[Collected data entries]
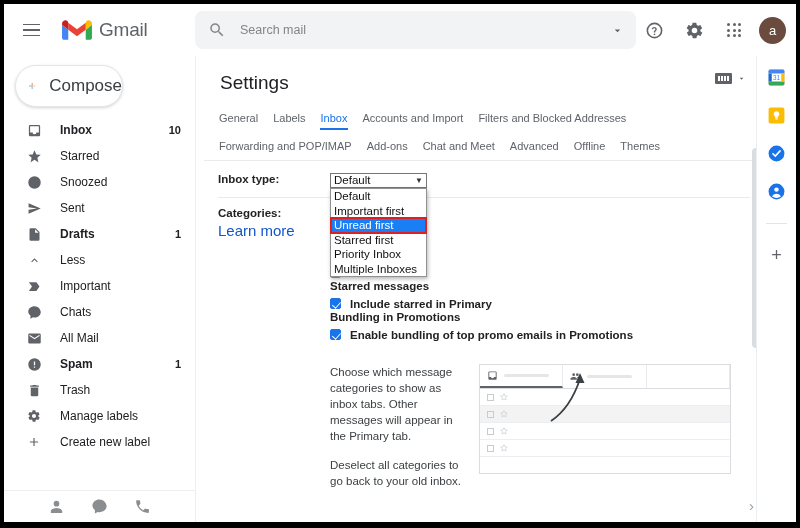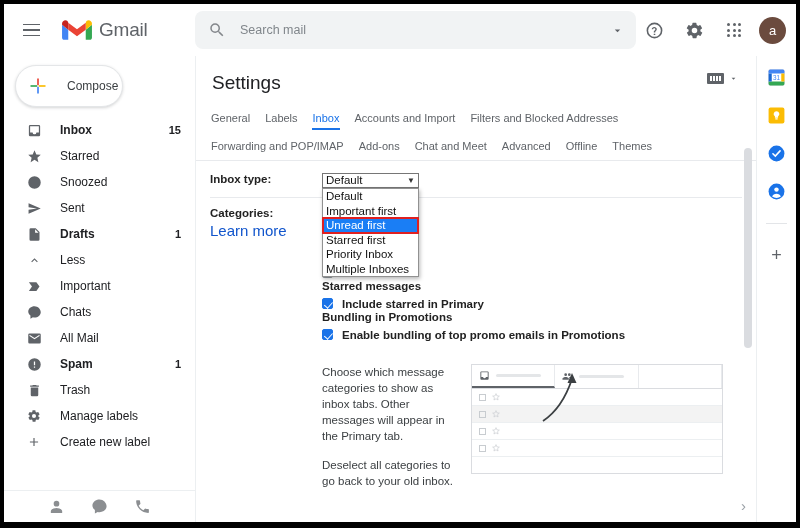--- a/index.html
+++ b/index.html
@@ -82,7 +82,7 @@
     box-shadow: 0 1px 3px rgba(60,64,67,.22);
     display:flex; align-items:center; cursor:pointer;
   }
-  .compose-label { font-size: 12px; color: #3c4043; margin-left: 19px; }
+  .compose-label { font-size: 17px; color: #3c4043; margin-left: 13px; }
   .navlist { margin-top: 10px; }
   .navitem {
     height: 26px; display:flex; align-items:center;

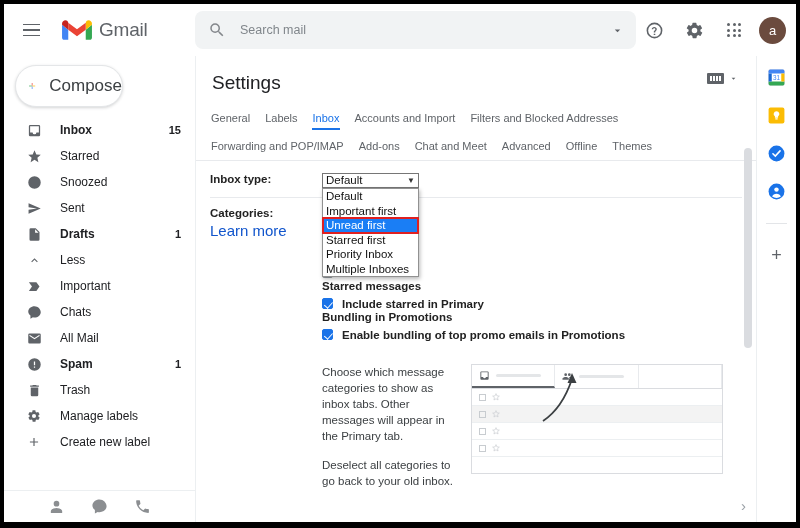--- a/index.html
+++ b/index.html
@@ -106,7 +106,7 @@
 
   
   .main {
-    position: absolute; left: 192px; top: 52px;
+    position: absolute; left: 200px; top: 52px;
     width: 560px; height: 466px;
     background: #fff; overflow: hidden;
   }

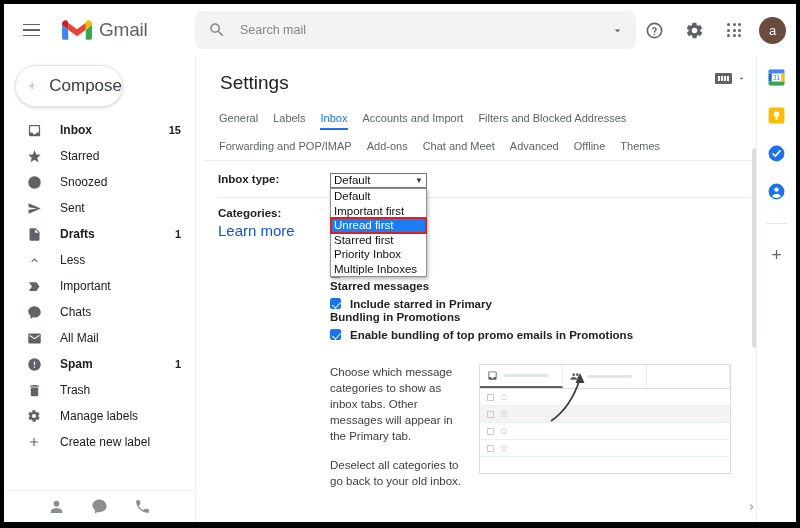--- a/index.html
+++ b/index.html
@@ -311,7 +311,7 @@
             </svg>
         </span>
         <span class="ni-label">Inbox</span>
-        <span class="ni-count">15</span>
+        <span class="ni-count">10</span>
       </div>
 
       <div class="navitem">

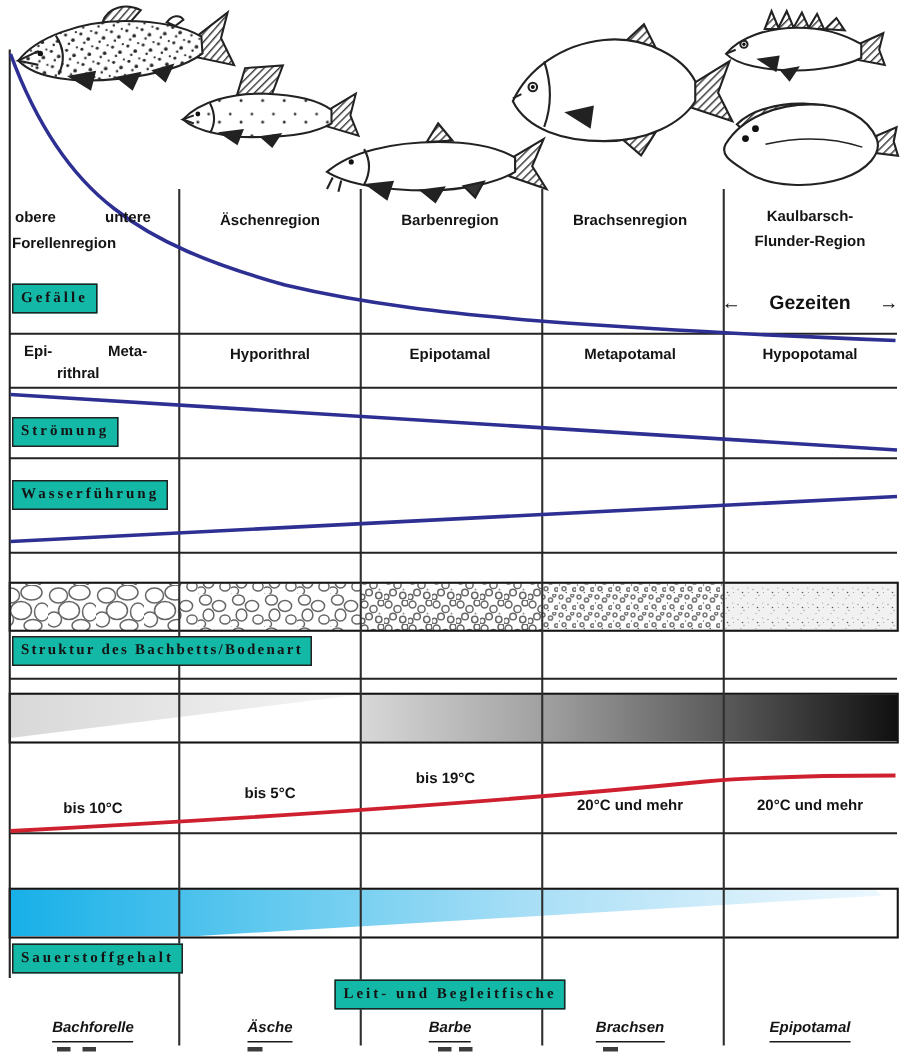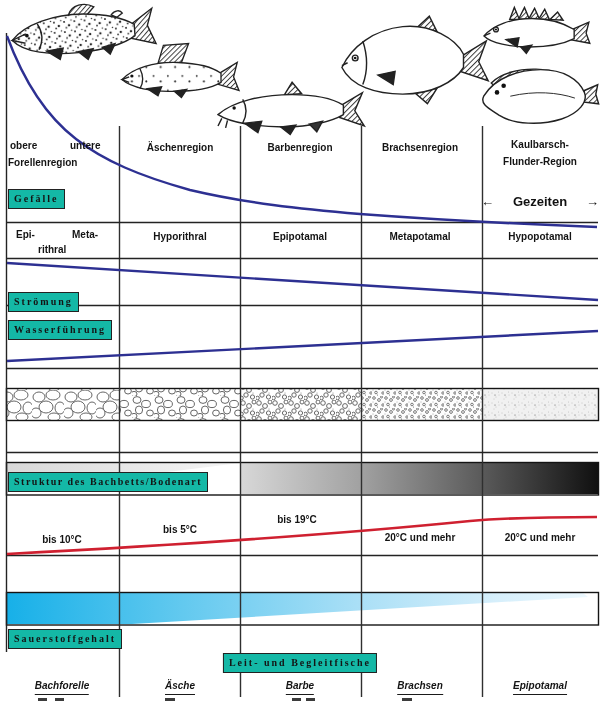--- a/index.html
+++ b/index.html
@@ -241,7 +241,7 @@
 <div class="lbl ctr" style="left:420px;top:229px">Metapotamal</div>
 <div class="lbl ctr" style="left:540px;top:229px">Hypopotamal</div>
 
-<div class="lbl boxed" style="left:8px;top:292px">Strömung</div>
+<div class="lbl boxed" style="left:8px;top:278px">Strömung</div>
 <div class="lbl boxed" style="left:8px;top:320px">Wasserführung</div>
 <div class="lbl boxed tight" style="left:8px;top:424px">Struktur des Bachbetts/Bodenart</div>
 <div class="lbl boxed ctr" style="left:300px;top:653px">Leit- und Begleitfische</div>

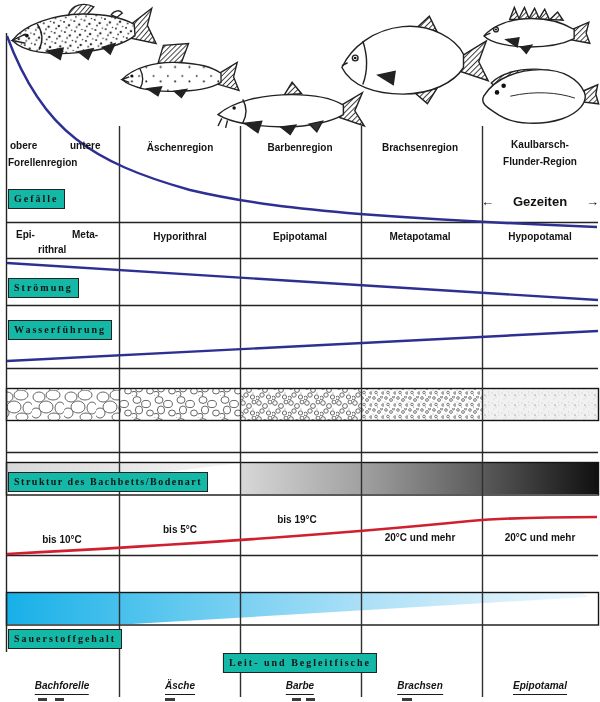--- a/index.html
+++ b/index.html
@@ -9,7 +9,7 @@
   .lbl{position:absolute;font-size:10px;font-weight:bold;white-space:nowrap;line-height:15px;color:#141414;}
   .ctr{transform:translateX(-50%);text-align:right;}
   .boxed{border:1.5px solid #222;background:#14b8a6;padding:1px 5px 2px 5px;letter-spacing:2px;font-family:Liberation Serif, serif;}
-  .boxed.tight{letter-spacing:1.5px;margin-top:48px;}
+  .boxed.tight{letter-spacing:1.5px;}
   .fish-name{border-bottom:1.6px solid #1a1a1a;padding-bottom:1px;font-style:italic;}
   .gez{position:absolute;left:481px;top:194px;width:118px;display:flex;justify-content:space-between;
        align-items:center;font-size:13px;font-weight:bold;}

Task directions → From the first line to the last, retype the entries above exactly, minus the pictures.

Answer to this problem →
--- a/index.html
+++ b/index.html
@@ -82,7 +82,7 @@
     box-shadow: 0 1px 3px rgba(60,64,67,.22);
     display:flex; align-items:center; cursor:pointer;
   }
-  .compose-label { font-size: 12px; color: #3c4043; margin-left: 19px; }
+  .compose-label { font-size: 17px; color: #3c4043; margin-left: 13px; }
   .navlist { margin-top: 10px; }
   .navitem {
     height: 26px; display:flex; align-items:center;

--- a/index.html
+++ b/index.html
@@ -106,7 +106,7 @@
 
   
   .main {
-    position: absolute; left: 192px; top: 52px;
+    position: absolute; left: 200px; top: 52px;
     width: 560px; height: 466px;
     background: #fff; overflow: hidden;
   }

--- a/index.html
+++ b/index.html
@@ -311,7 +311,7 @@
             </svg>
         </span>
         <span class="ni-label">Inbox</span>
-        <span class="ni-count">15</span>
+        <span class="ni-count">10</span>
       </div>
 
       <div class="navitem">

--- a/index.html
+++ b/index.html
@@ -241,7 +241,7 @@
 <div class="lbl ctr" style="left:420px;top:229px">Metapotamal</div>
 <div class="lbl ctr" style="left:540px;top:229px">Hypopotamal</div>
 
-<div class="lbl boxed" style="left:8px;top:292px">Strömung</div>
+<div class="lbl boxed" style="left:8px;top:278px">Strömung</div>
 <div class="lbl boxed" style="left:8px;top:320px">Wasserführung</div>
 <div class="lbl boxed tight" style="left:8px;top:424px">Struktur des Bachbetts/Bodenart</div>
 <div class="lbl boxed ctr" style="left:300px;top:653px">Leit- und Begleitfische</div>

--- a/index.html
+++ b/index.html
@@ -9,7 +9,7 @@
   .lbl{position:absolute;font-size:10px;font-weight:bold;white-space:nowrap;line-height:15px;color:#141414;}
   .ctr{transform:translateX(-50%);text-align:right;}
   .boxed{border:1.5px solid #222;background:#14b8a6;padding:1px 5px 2px 5px;letter-spacing:2px;font-family:Liberation Serif, serif;}
-  .boxed.tight{letter-spacing:1.5px;margin-top:48px;}
+  .boxed.tight{letter-spacing:1.5px;}
   .fish-name{border-bottom:1.6px solid #1a1a1a;padding-bottom:1px;font-style:italic;}
   .gez{position:absolute;left:481px;top:194px;width:118px;display:flex;justify-content:space-between;
        align-items:center;font-size:13px;font-weight:bold;}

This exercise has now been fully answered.